The girl turned to the piano, and half in play struck a great rumbling chord, that rolled and echoed through the room; she sounded it once more, laughing aloud with glee. Arthur had sunk down upon a chair beside her, and was bending forward, watching her with growing excitement. For again and again Helen struck the keys with all the power of her arms, until they seemed to give forth real storm and thunder; and as she went on with her reckless play the mood grew upon her, and she lost herself in the vision of the Storm-King sweeping through the sky. She poured out a great stream of his wild music, singing away to herself excitedly in the meantime. And as the rush continued and the fierce music swelled louder, the phantasy took hold of the girl and carried her beyond herself. She seemed to become the very demon of the storm, unbound and reckless; she smote the keys with right royal strength, and the piano seemed a thing of life beneath her touch. The pace became faster, and the thunder rattled and crashed more wildly, and there awoke in the girl's soul a power of musical utterance that she had never dreamed of in her life before. Her whole being was swept away in ecstasy; her lips were moving excitedly, and her pulses were leaping like mad. She seemed no longer to know of the young man beside her, who was bent forward with clenched hands, carried beyond himself by the sight of her exulting power.
And in the meantime, Helen's music was surging on, building itself up into a great climax that swelled and soared and burst in a deafening thunder crash; and while the air was still throbbing and echoing with it, the girl joined to it her deep voice, grown suddenly conscious of new power:
"See, he stamps upon the mountains, And he leaps the valleys high!
Now he smites his forest harp-strings, And he sounds his thunder cry!"
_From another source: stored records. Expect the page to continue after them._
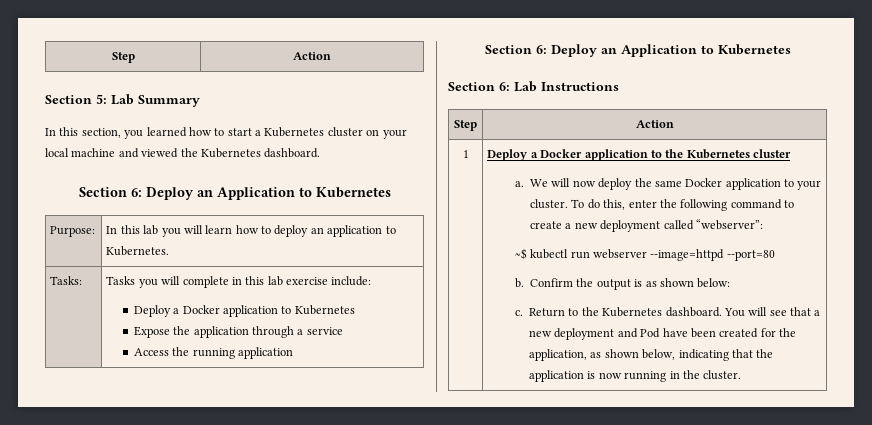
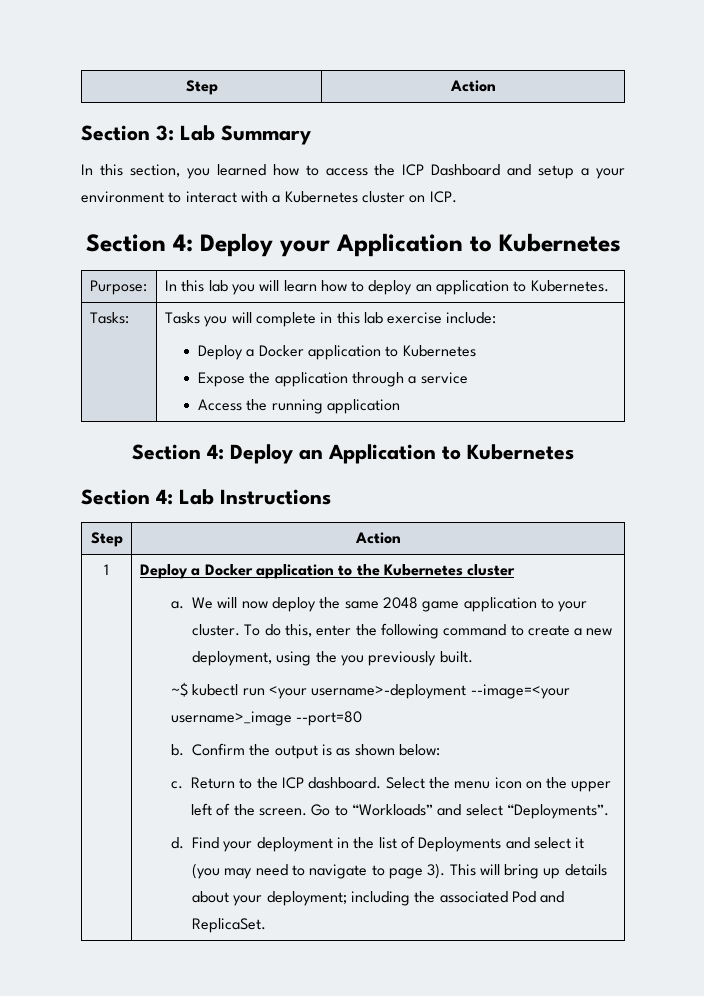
- Section 5: Lab Summary
+ Section 3: Lab Summary
- In this section, you learned how to start a Kubernetes cluster on your local machine and viewed the Kubernetes dashboard.
- Section 6: Deploy an Application to Kubernetes
+ In this section, you learned how to access the ICP Dashboard and setup a your environment to interact with a Kubernetes cluster on ICP.
+ Section 4: Deploy your Application to Kubernetes
  Tasks: | Tasks you will complete in this lab exercise include:
  Deploy a Docker application to Kubernetes
  Expose the application through a service
  Access the running application
- Section 6: Deploy an Application to Kubernetes
+ Section 4: Deploy an Application to Kubernetes
- Section 6: Lab Instructions
+ Section 4: Lab Instructions
- We will now deploy the same Docker application to your cluster.
+ We will now deploy the same 2048 game application to your cluster.
- To do this, enter the following command to create a new deployment called “webserver”:
+ To do this, enter the following command to create a new deployment, using the you previously built.
- ~$ kubectl run webserver --image=httpd --port=80
+ ~$ kubectl run <your username>-deployment --image=<your username>_image --port=80
- Return to the Kubernetes dashboard. You will see that a new deployment and Pod have been created for the application, as shown below, indicating that the application is now running in the cluster.
+ Return to the ICP dashboard. Select the menu icon on the upper left of the screen. Go to “Workloads” and select “Deployments”.
+ d. Find your deployment in the list of Deployments and select it (you may need to navigate to page 3). This will bring up details about your deployment; including the associated Pod and ReplicaSet.

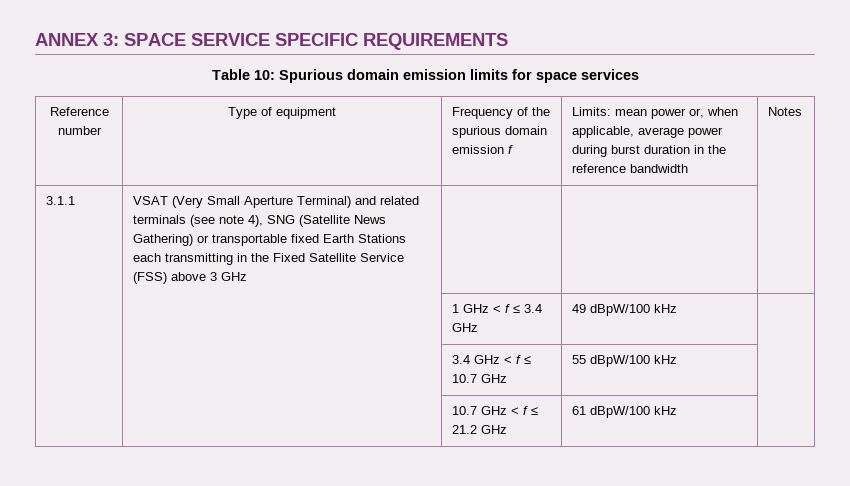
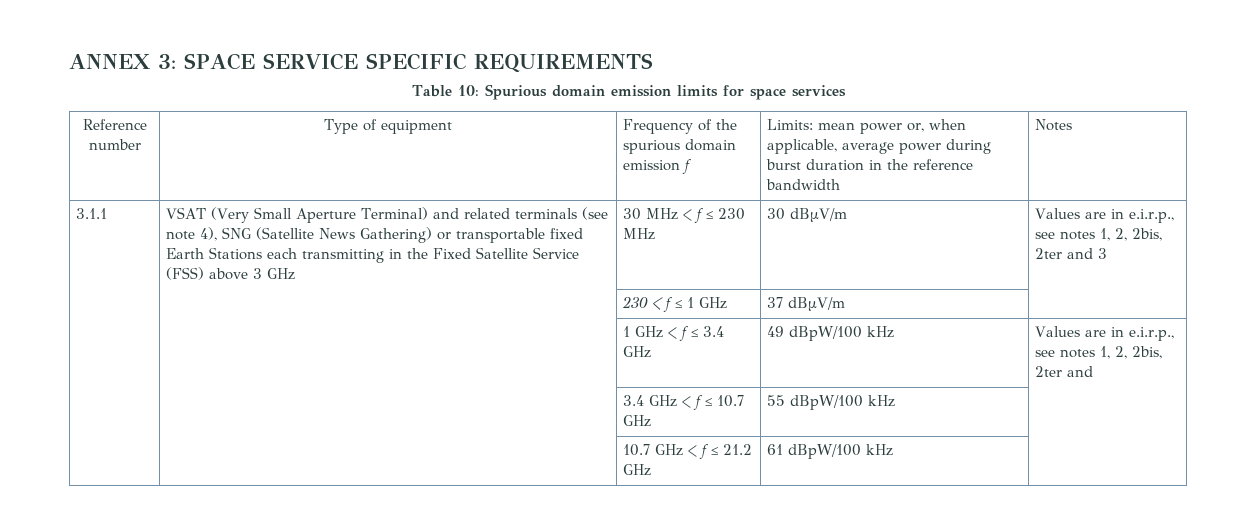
+ 30 MHz < f ≤ 230 MHz | 30 dBµV/m | Values are in e.i.r.p., see notes 1, 2, 2bis, 2ter and 3
+ | | 230 < f ≤ 1 GHz | 37 dBµV/m |
- | | 1 GHz < f ≤ 3.4 GHz | 49 dBpW/100 kHz |
+ | | 1 GHz < f ≤ 3.4 GHz | 49 dBpW/100 kHz | Values are in e.i.r.p., see notes 1, 2, 2bis, 2ter and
And as the cry came the girl laughed aloud, like a very Valkyrie indeed, her laugh part of the music, and carried on by it; and then gradually as the tempest swept on, the rolling thunder was lost in a march that was the very tread of the Storm-King. And the march broadened, and the thunder died out of it slowly, and all the wild confusion, and then it rose, glorious and triumphant, and turned to a mighty pean, a mightier one than ever Helen could have made. The thought of it had come to her as an inspiration, and as a refuge, that the glory of her pa.s.sion might not be lost. The march had led her to it, and now it had taken her in its arms and swept her away, as it had swept millions by its majesty. It was the great Ninth Symphony Hymn:
"Hail thee, Joy! From Heaven descending, Daughter from Elysium!
Ecstasy our hearts inflaming, To thy sacred shrine we come.
Thine enchantments bind together Those whom custom's law divides; All are brothers, all united, Where thy gentle wing abides."